Le 6 juin vers 02h00, le barrage de Kakhovka s'est rompu. Ce grand barrage situé sur le fleuve Dnipro alimente en eau une grande partie du sud de l'Ukraine. Il fait partie d'une centrale hydroélectrique de l'ère soviétique dont les forces russes se sont emparées en février 2022 et qu'elles ont ensuite déconnectée du réseau électrique ukrainien.

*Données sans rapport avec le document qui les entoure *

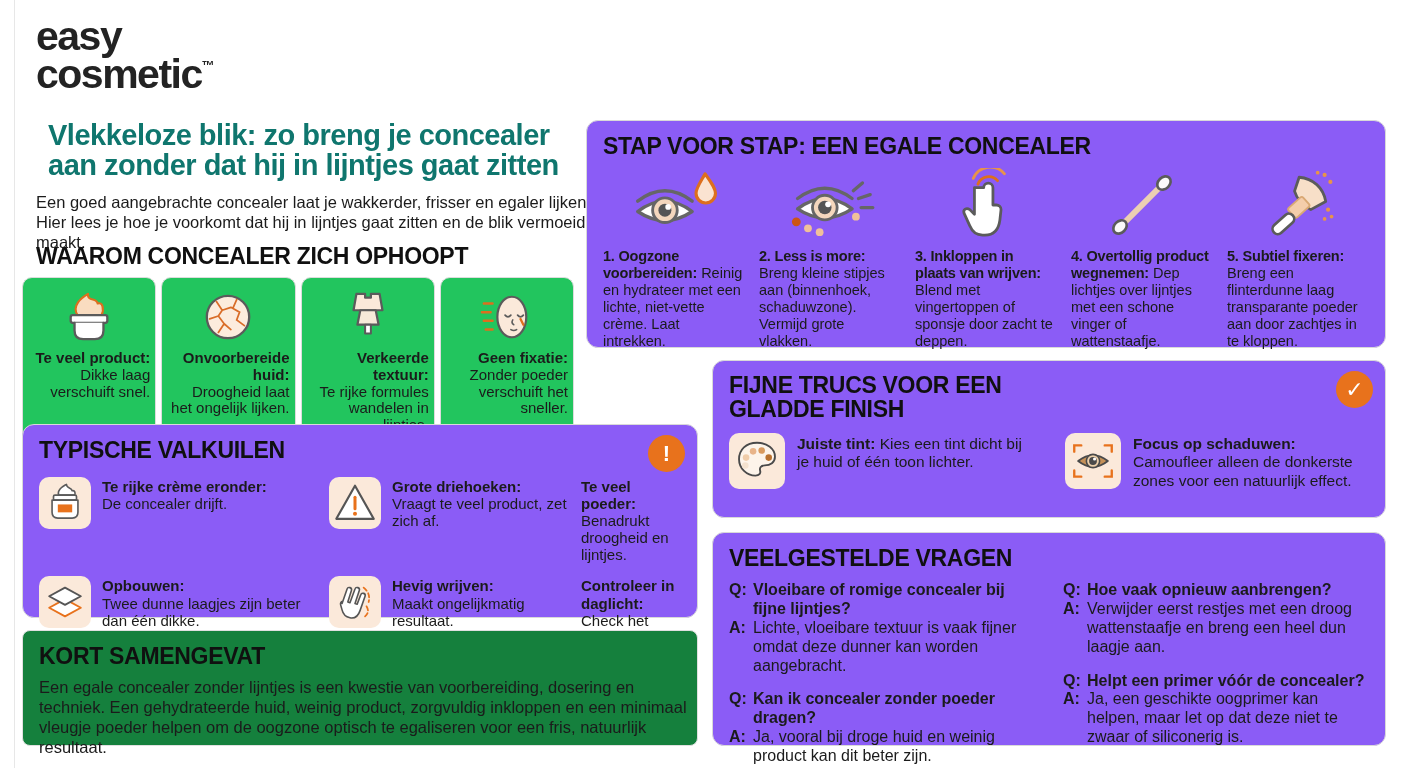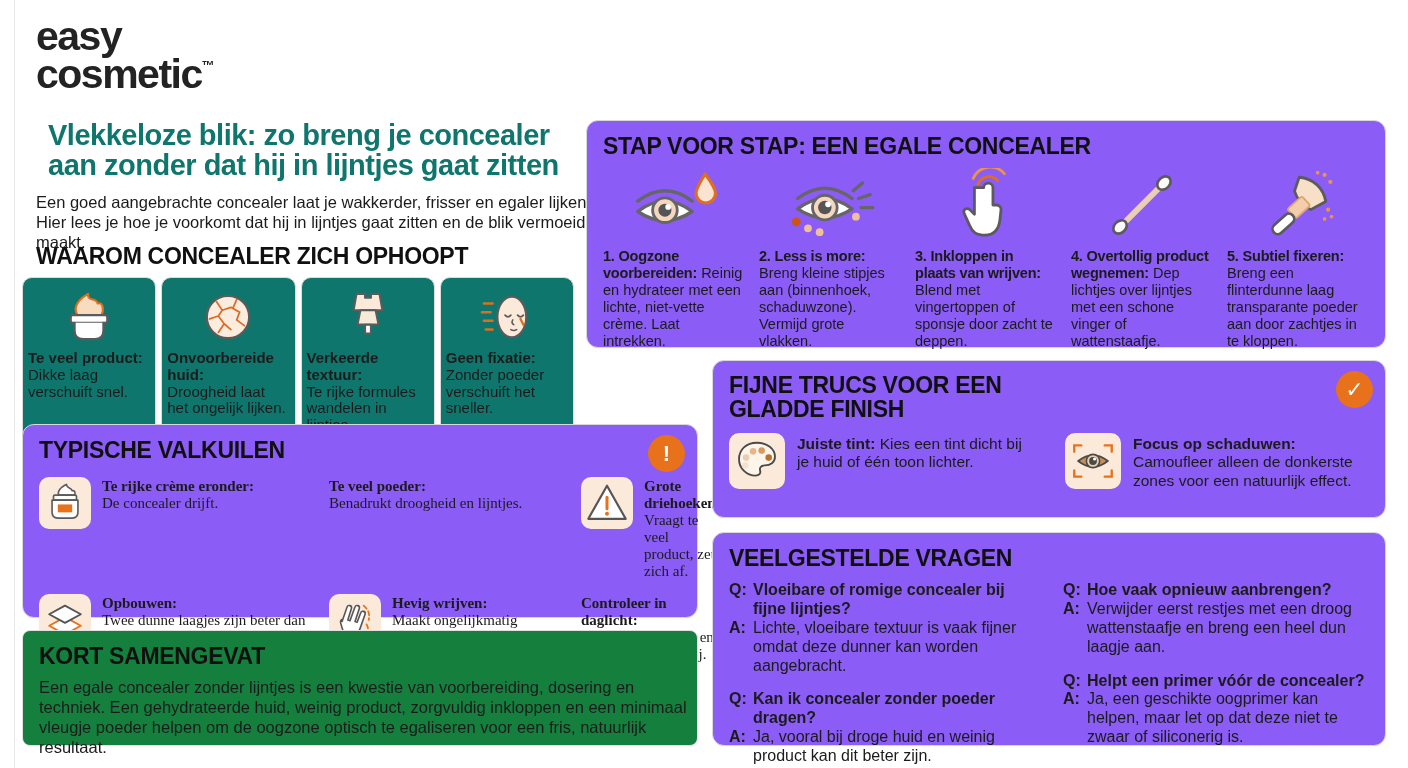"Te veel product:" .card { background: #0f766e -> #22c55e; text-align: left -> right }
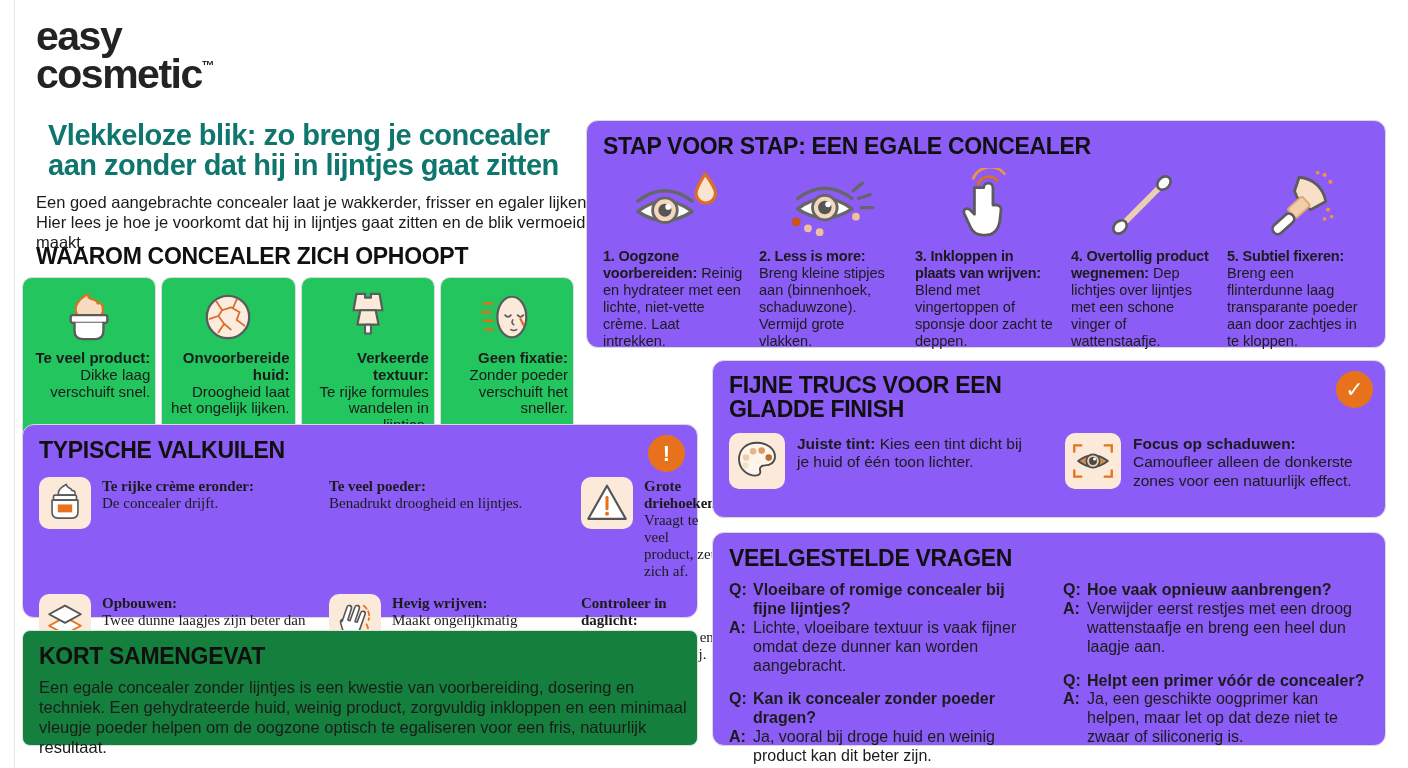"Te rijke crème eronder:" .pit-text { font-family: Liberation Serif, serif -> none }
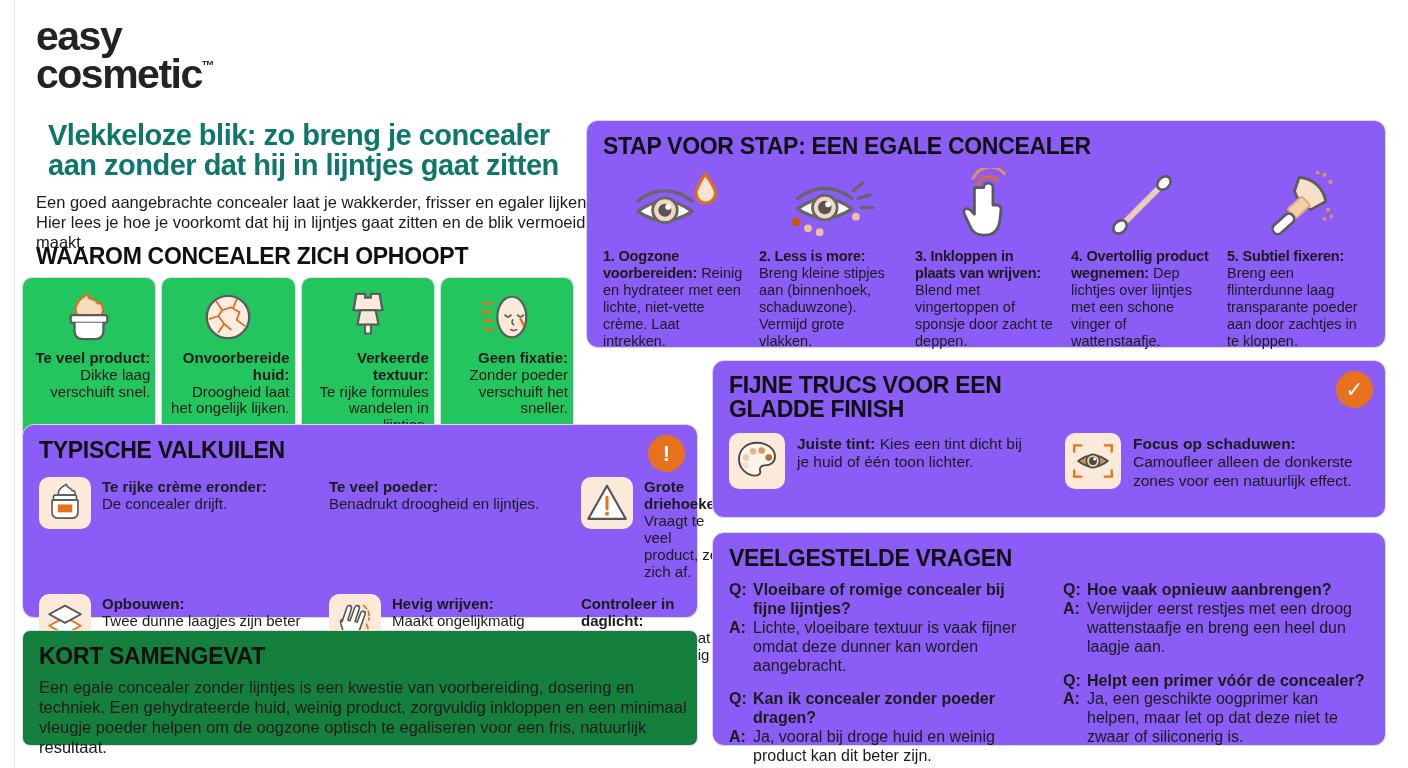"Te veel poeder:" div.pit { order: before "Grote driehoeken:" -> after "Grote driehoeken:" }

Le niveau précis de la brèche dans le barrage n'a pas été confirmé ; toutefois, les images révèlent que des sections de plusieurs mètres ont été emportées par les eaux et auront des conséquences majeures, outre les inondations et les évacuations et perturbations connexes causées par le déversement massif d'eau dans le cours inférieur du fleuve Dniepr. La destruction semble intentionnelle pour empêcher les forces ukrainiennes d'utiliser la route au-dessus du barrage dans le cadre de leur contre-offensive et pour rendre plus périlleux les passages en aval.
Implications militaires de la destruction du barrage de Kakhovka
Il n'est pas confirmé que les forces russes soient responsables de la destruction du barrage et de la centrale hydroélectrique, au début du 6 juin, mais les dirigeants de l'OTAN et de l'UE ont accusé Moscou d'être à l'origine de cet événement. D'un point de vue militaire, la destruction du barrage et l'inondation qui s'ensuivrait n'apporteraient aucun avantage à l'Ukraine, mais seulement des inconvénients. L'effet des eaux de crue limitera les options de Kiev dans la planification de l'offensive attendue, car les zones inondées autour du cours inférieur du Dnipro constitueront une barrière à tout mouvement de troupes à grande échelle. L'opération humanitaire, y compris l'évacuation des habitants de la région de Kherson, détournera probablement les troupes ukrainiennes et les centres logistiques de la préparation d'une offensive. Pour les forces russes, la destruction du barrage réduira la nécessité de disposer de forces défensives dans la région de Kherson, car les dégâts empêcheront ou ralentiront toute avancée ukrainienne. Il pourrait y avoir des conséquences négatives à plus long terme pour Moscou : le réservoir fournissait de l'eau à la Crimée occupée par la Russie, et la destruction attribuée au barrage pourrait être considérée comme un crime de guerre, ce qui pourrait avoir des implications militaires stratégiques pour la Russie.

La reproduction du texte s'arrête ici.